With server-side rendering(SSR), the user, or whoever visits your site or app, gets a full HTML document from the server, instead of the empty one with a bunch of scripts that needs to be parsed by the browser. With the server-side rendering approach, the user is presented with an HTML — sometimes with the styles too — document that they can look at, while the browser and React does their thing.

Back to the problem on ground now, shall we? The error message in the image above says "The text content does not match the server-rendered HTML", and this is a result of the random featured article cards I'm rendering, which in turn causes a mismatch between the server-rendered HTML and this new version of the page, every thirty seconds and every time the user navigates away, and back to the /blog route.

A proposed solution

So, how do I fix this? was the question I asked myself. Knowing that the problem was related to hydration was the first step towards my liberation, I started making my research, and I found this article written by Jason Lengstorf.

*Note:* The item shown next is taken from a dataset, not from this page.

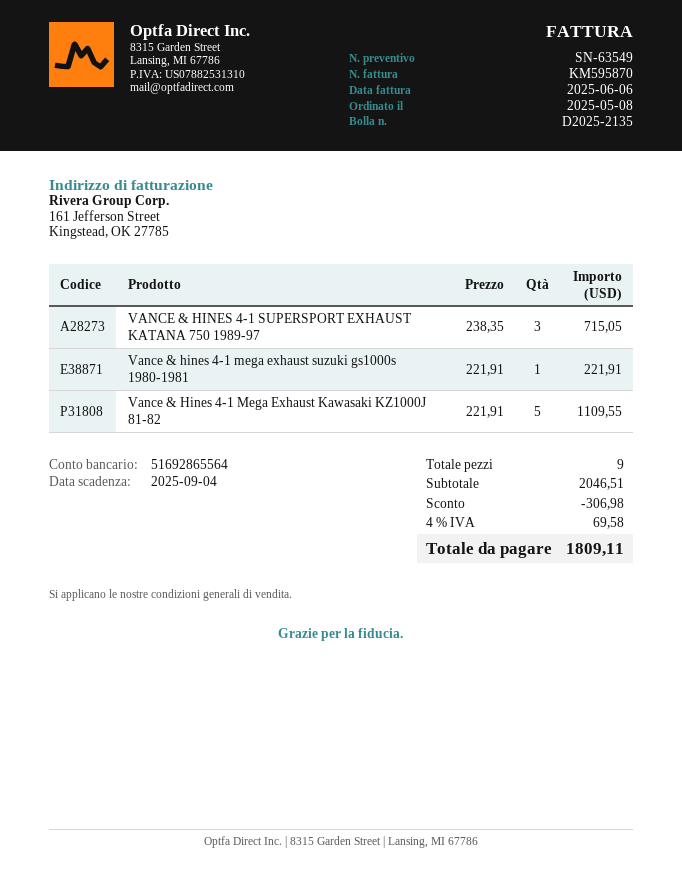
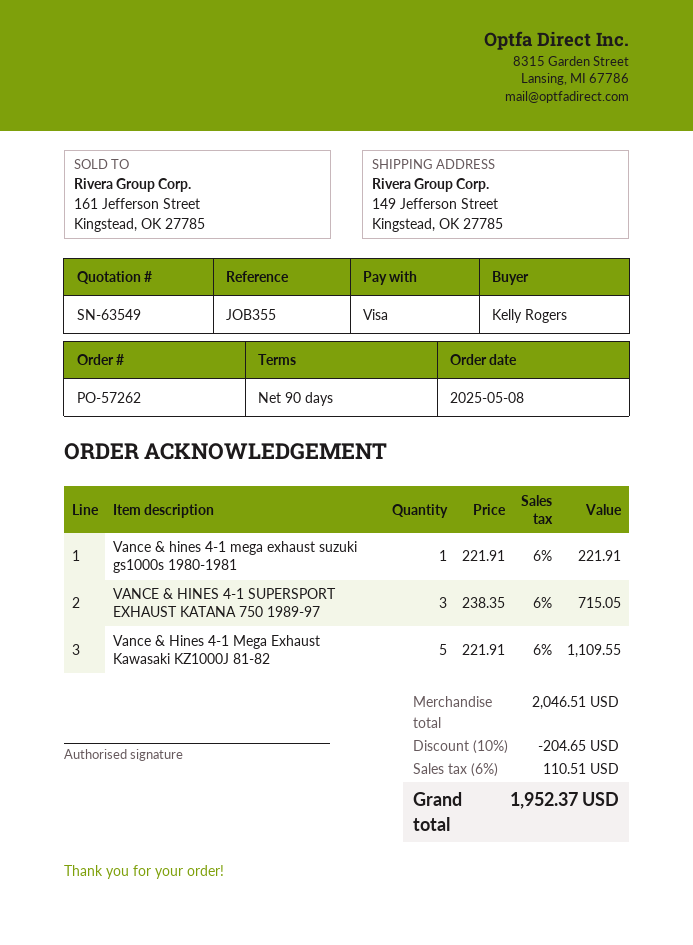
discount: 306.98 -> 204.65
tax: 4% = 69.58 -> 6% = 110.51
total: 1809.11 -> 1952.37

It had the exact error message as the title of the article, I felt so happy at that moment, not until I read through it and figured out that, his approach did not suit my use-case. His approach involved using Next.js Advanced Middleware on Netlify and writing Netlify edge functions to transform a page on the fly, at the edge.

But, I stumbled upon an article — The perils of rehydration by Josh W. Comeau where he buttressed on how the idea of rehydration does not equate to be another render, the idea behind Server-side Rendering and some other things I can't remember. You can take a look at the article here.

The solution looks similar to the snippet below, where a state variable is initialized — in the component that will be rendered — and is set to be false by changing the value of the variable in the useEffect() hook to be true, we trigger a re-render with the content of the component.

const ComponentToBeRendered = () => {
  const [isComponentMounted, setIsComponentMounted] = React.useState(false)
  React.useEffect(() => {
  }, [])
  if (!isComponentMounted) {
    return null
  return (

Improving user experience

In the solution that Josh proposed, I figured out that it caused a layout shift on my blog whenever the featured article is yet to be mounted. The GIF below illustrates that and this is due to the null value that was returned in the if() block.

layout shift

Instead of returning null, I decided to create a skeleton loader that will give the user or the readers an idea of what to expect concerning the layout of my blog.

if (!isComponentMounted) {
  return <LoadingFeatured />

With this solution, I was able to bypass the rehydration error in React and provided a good UX by returning a loading skeleton.